The story begins by telling us that “It was Marcel’s apartment and he was a fairy.”  Given my daughter’s age and the prevalence of magic-related stories out there, and the fact that no one uses that word anymore, I certainly never thought he meant that Marcel was gay.

Also telling about the fairy: “Nobody esle was unusual in that regard.”  Also, that he had inserted a “de la” in his named Marcel de la Smith as an indication of French Creole origin.  Although he had never be to new Orleans.

So it was Marcel’s apartment and seven people were dancing–three couples and Marcel.  Six of these people were colored and one was white.  “Marcel was colored, a muddy brown and not good-looking…. His dancing was too fanciful to be masculine and too grotesque to be feminine.  But everything he did was like that, so it was very easy to tell that he was a fairy.”

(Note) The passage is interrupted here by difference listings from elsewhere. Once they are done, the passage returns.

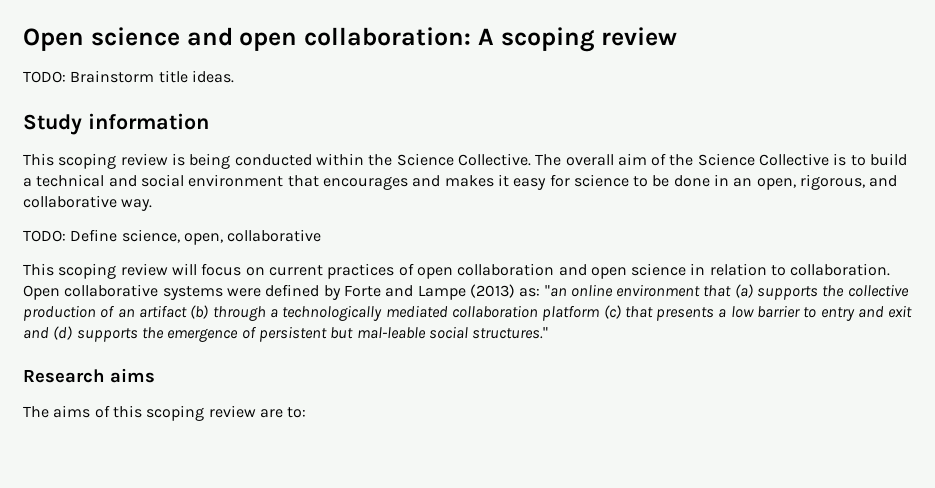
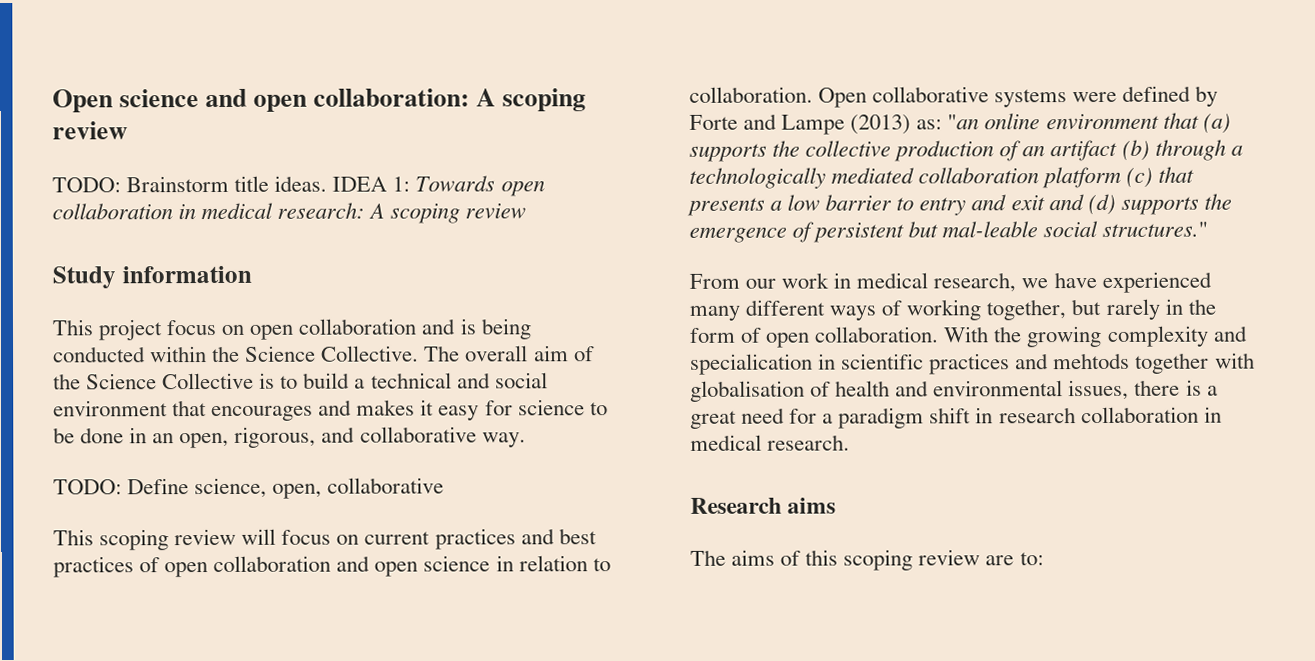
[23,113,209,135] [23,153,168,169] // Study information // This scoping review -> [332,175,545,197] [52,202,527,224] [52,265,252,289] [52,318,457,341] IDEA 1: Towards open collaboration in medical research: A scoping review // Study information // This project focus on open collaboration and
(395, 271) none -> [520,528,597,545] [53,556,134,578] and best practices
(549, 333) none -> [689,271,1212,293] [689,298,1216,321] [689,325,1248,348] [690,352,1255,375] [690,379,1218,402] [690,406,1222,429] [690,434,851,451] // From our work in medical research, we have experienced many different ways of working together, but rarely in the form of open collaboration. With the growing complexity and specialication in scientific practices and mehtods together with globalisation of health and environmental issues, there is a great need for a paradigm shift in research collaboration in medical research.

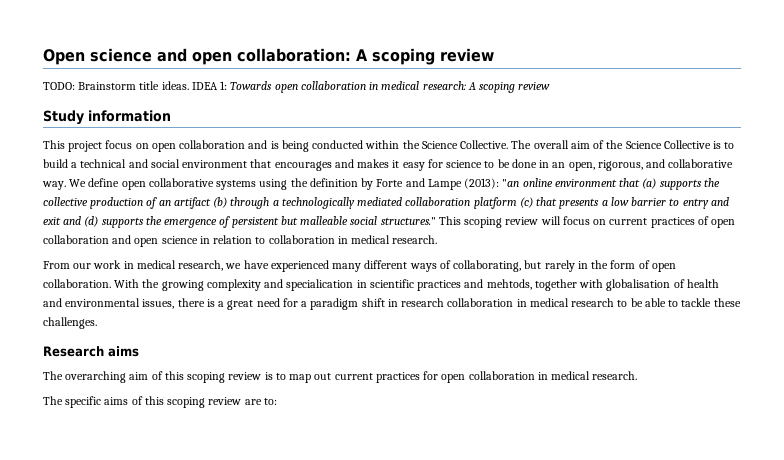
[53,477,445,499] [53,528,597,551] [53,555,611,578] [689,85,1192,108] // TODO: Define science, open, collaborative // This scoping review will focus on current practices and best practices of open collaboration and open science in relation to collaboration. Open collaborative systems were defined -> [69,178,358,190] We define open collaborative systems using the definition
[850,114,943,135] (2013) as: -> [464,178,500,189] (2013):
[942,221,1039,238] mal-leable -> [300,216,349,225] malleable
(1209, 229) none -> [438,216,736,228] [43,235,438,247] This scoping review will focus on current practices of open collaboration and open science in relation to collaboration in medical research.
[906,299,1067,321] working together, -> [453,260,522,272] collaborating,
[1053,352,1131,370] mehtods -> [486,279,532,290] mehtods,
[767,434,851,451] [690,497,837,514] [690,549,726,566] research. // Research aims // The -> [571,298,741,307] [43,317,97,329] [43,346,139,357] [43,371,638,383] [43,396,102,408] research to be able to tackle these challenges. // Research aims // The overarching aim of this scoping review is to map out current practices for open collaboration in medical research. // The specific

Marcel gave parties to mixed couples which many places would not do.  And why?  He was an old fairy who had lost interest in uniforms.  In fact, his interest now was money. That was why he gave parties primarily for people who did not touch his heart.

A few paragraphs in and a narrator enters the story who comments “the reason I say ‘perhaps’ about the white girls is that I do not know the ultimate why of anything.”  Her name was Joan and Claude had brought her.  He had introduced her to Harlem in the first place.

Hughes has a fascinating way with words.

The other couples laughed and the laughter bounced, like very hard rubber balls, around the room, not like tennis balls but like solid hard rubber balls, and Marcel laughed, too. Marcel’s laughter was like a painter’s ground cloth that protects the furniture and anything else under a ceiling being painted.

One of the men was a very dark, very handsome hard-rubber-ball man of indefinite age, maybe young, maybe fifty, but too dark to tell. (I know that he was thirty-eight). The woman with whom he was dancing was the color of green tea in an off-white cup.

But he also repeats information a lot:

Seven people were dancing, three couples and Marcel. Midnight.

It was Marcel’s apartment, and seven people were dancing. Six were colored and one was white. Marcel himself was colored, a muddy brown and not good-looking. It was he who danced alone.

Marcel’s laughter somehow cleared the air of evil and left only the music and the seven people dancing, including himself.

Otherwise, why did the laughter ring out again, louder than the music, and bounce, like a dozen hard rubber balls, around the room after 2 a.m.,

And why did Marcel’s laughter stop being a ground cloth and start bouncing like a rubber ball, too, and a very hard one at that?

The “Oh, but” identified her as having been around at least a little in Harlem, and therefore the laughter bounced like rubber balls.

This story nears its end with the dark man saying how much he wanted to dance with the white woman.  And then there’s this paragraph which I don’t understand at all.

It was a Dizzy Gillespie record, and what it said without words summed up the situation pretty well. It was not that room but the world in that room that was in the record. The music was uranium, and those seven people, had they been super-duper spies, could not have known more about atomic energy—that is, its reason for being a mighty way of dying, “Oh, but I do” being a component.

Being fifty years old and startlingly out of date, this story was hard for me to parse.  Surely the mixture of dark and white people and a gay man must speak to something–I love how progressive it is.  But why the repeated rubber balls and why keep telling us it was seven people?  This was a short piece and there was so much was repeated.

The ending was comical but serious and again, it seemed really spare.

I’m not really familiar with Hughes, so I can’t even say anything by comparison to his other work.